### Instructions to follow:
Return the entries below in their exact form, leaving the pictures out.

*** Opening Records shown ***

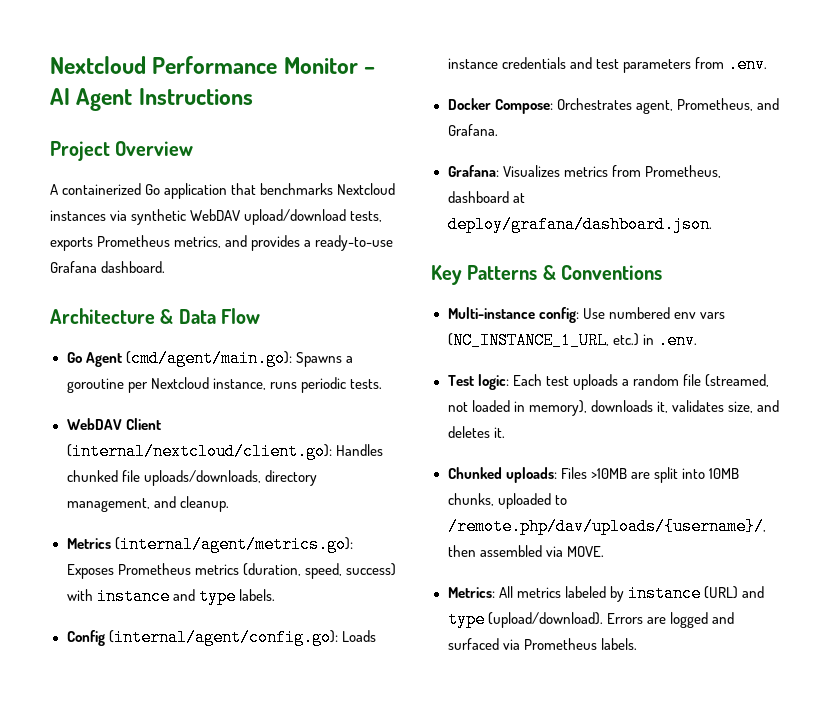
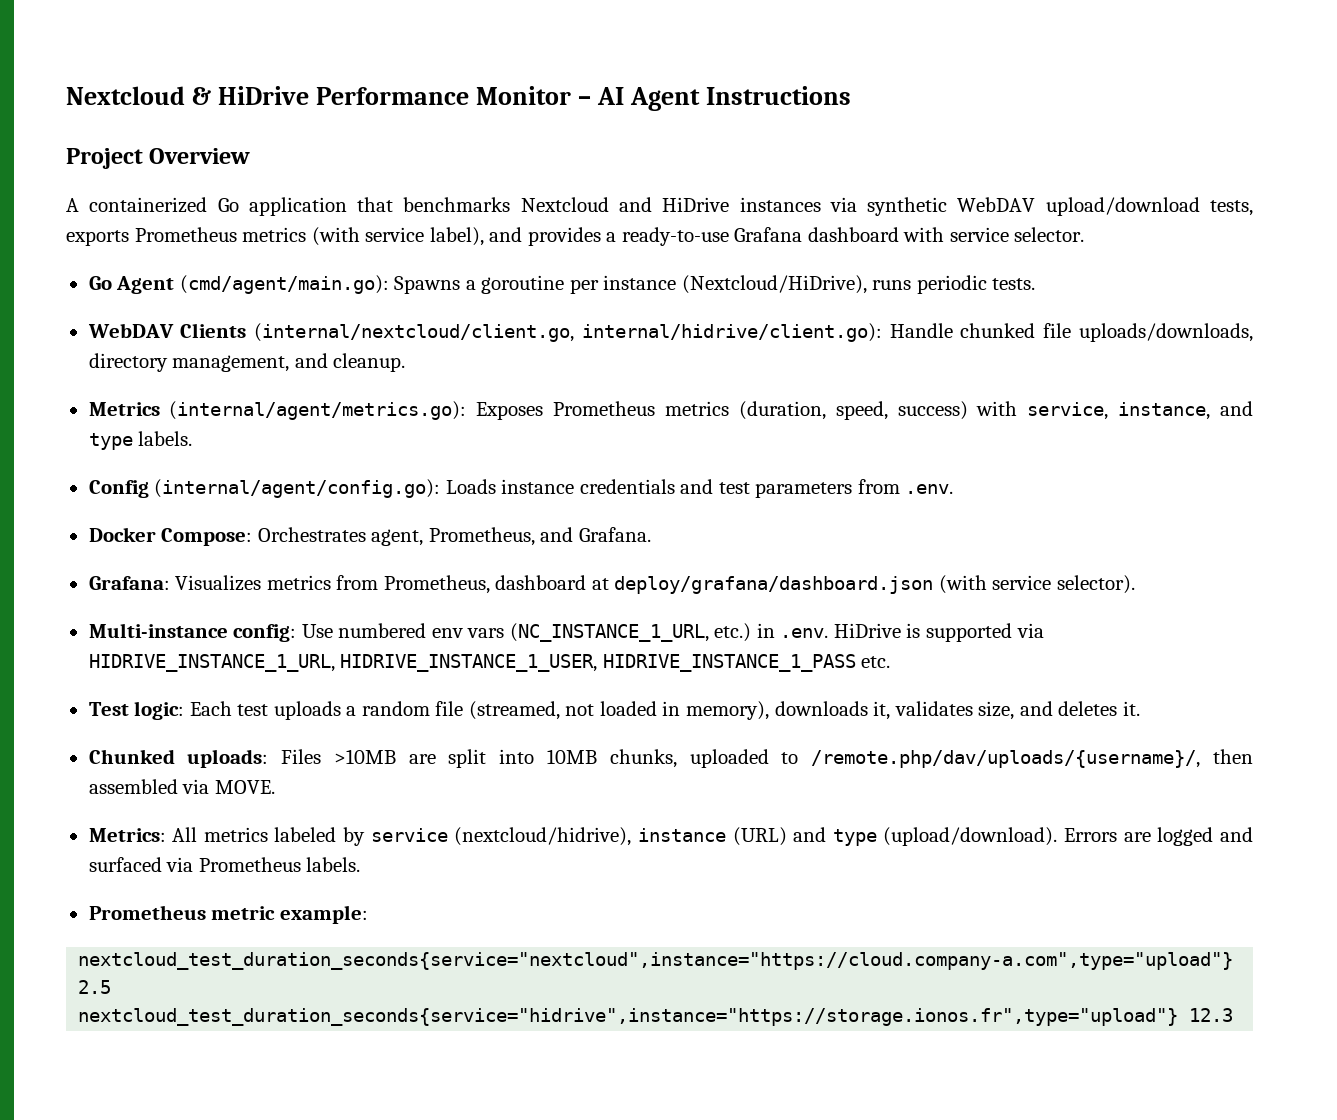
- Nextcloud Performance Monitor – AI Agent Instructions
+ Nextcloud & HiDrive Performance Monitor – AI Agent Instructions
- A containerized Go application that benchmarks Nextcloud instances via synthetic WebDAV upload/download tests, exports Prometheus metrics, and provides a ready-to-use Grafana dashboard.
- Architecture & Data Flow
+ A containerized Go application that benchmarks Nextcloud and HiDrive instances via synthetic WebDAV upload/download tests, exports Prometheus metrics (with service label), and provides a ready-to-use Grafana dashboard with service selector.
- Go Agent (cmd/agent/main.go): Spawns a goroutine per Nextcloud instance, runs periodic tests.
+ Go Agent (cmd/agent/main.go): Spawns a goroutine per instance (Nextcloud/HiDrive), runs periodic tests.
- WebDAV Client (internal/nextcloud/client.go): Handles chunked file uploads/downloads, directory management, and cleanup.
+ WebDAV Clients (internal/nextcloud/client.go, internal/hidrive/client.go): Handle chunked file uploads/downloads, directory management, and cleanup.
- Metrics (internal/agent/metrics.go): Exposes Prometheus metrics (duration, speed, success) with instance and type labels.
+ Metrics (internal/agent/metrics.go): Exposes Prometheus metrics (duration, speed, success) with service, instance, and type labels.
- Grafana: Visualizes metrics from Prometheus, dashboard at deploy/grafana/dashboard.json.
- Key Patterns & Conventions
+ Grafana: Visualizes metrics from Prometheus, dashboard at deploy/grafana/dashboard.json (with service selector).
- Multi-instance config: Use numbered env vars (NC_INSTANCE_1_URL, etc.) in .env.
+ Multi-instance config: Use numbered env vars (NC_INSTANCE_1_URL, etc.) in .env. HiDrive is supported via HIDRIVE_INSTANCE_1_URL, HIDRIVE_INSTANCE_1_USER, HIDRIVE_INSTANCE_1_PASS etc.
- Metrics: All metrics labeled by instance (URL) and type (upload/download).
+ Metrics: All metrics labeled by service (nextcloud/hidrive), instance (URL) and type (upload/download).
+ Prometheus metric example:
+ nextcloud_test_duration_seconds{service="nextcloud",instance="https://cloud.company-a.com",type="upload"} 2.5
+ nextcloud_test_duration_seconds{service="hidrive",instance="https://storage.ionos.fr",type="upload"} 12.3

*** Closing Records shown ***

### Task answer:
- Nextcloud Performance Monitor – AI Agent Instructions
+ Nextcloud & HiDrive Performance Monitor – AI Agent Instructions
- A containerized Go application that benchmarks Nextcloud instances via synthetic WebDAV upload/download tests, exports Prometheus metrics, and provides a ready-to-use Grafana dashboard.
- Architecture & Data Flow
+ A containerized Go application that benchmarks Nextcloud and HiDrive instances via synthetic WebDAV upload/download tests, exports Prometheus metrics (with service label), and provides a ready-to-use Grafana dashboard with service selector.
- Go Agent (cmd/agent/main.go): Spawns a goroutine per Nextcloud instance, runs periodic tests.
+ Go Agent (cmd/agent/main.go): Spawns a goroutine per instance (Nextcloud/HiDrive), runs periodic tests.
- WebDAV Client (internal/nextcloud/client.go): Handles chunked file uploads/downloads, directory management, and cleanup.
+ WebDAV Clients (internal/nextcloud/client.go, internal/hidrive/client.go): Handle chunked file uploads/downloads, directory management, and cleanup.
- Metrics (internal/agent/metrics.go): Exposes Prometheus metrics (duration, speed, success) with instance and type labels.
+ Metrics (internal/agent/metrics.go): Exposes Prometheus metrics (duration, speed, success) with service, instance, and type labels.
- Grafana: Visualizes metrics from Prometheus, dashboard at deploy/grafana/dashboard.json.
- Key Patterns & Conventions
+ Grafana: Visualizes metrics from Prometheus, dashboard at deploy/grafana/dashboard.json (with service selector).
- Multi-instance config: Use numbered env vars (NC_INSTANCE_1_URL, etc.) in .env.
+ Multi-instance config: Use numbered env vars (NC_INSTANCE_1_URL, etc.) in .env. HiDrive is supported via HIDRIVE_INSTANCE_1_URL, HIDRIVE_INSTANCE_1_USER, HIDRIVE_INSTANCE_1_PASS etc.
- Metrics: All metrics labeled by instance (URL) and type (upload/download).
+ Metrics: All metrics labeled by service (nextcloud/hidrive), instance (URL) and type (upload/download).
+ Prometheus metric example:
+ nextcloud_test_duration_seconds{service="nextcloud",instance="https://cloud.company-a.com",type="upload"} 2.5
+ nextcloud_test_duration_seconds{service="hidrive",instance="https://storage.ionos.fr",type="upload"} 12.3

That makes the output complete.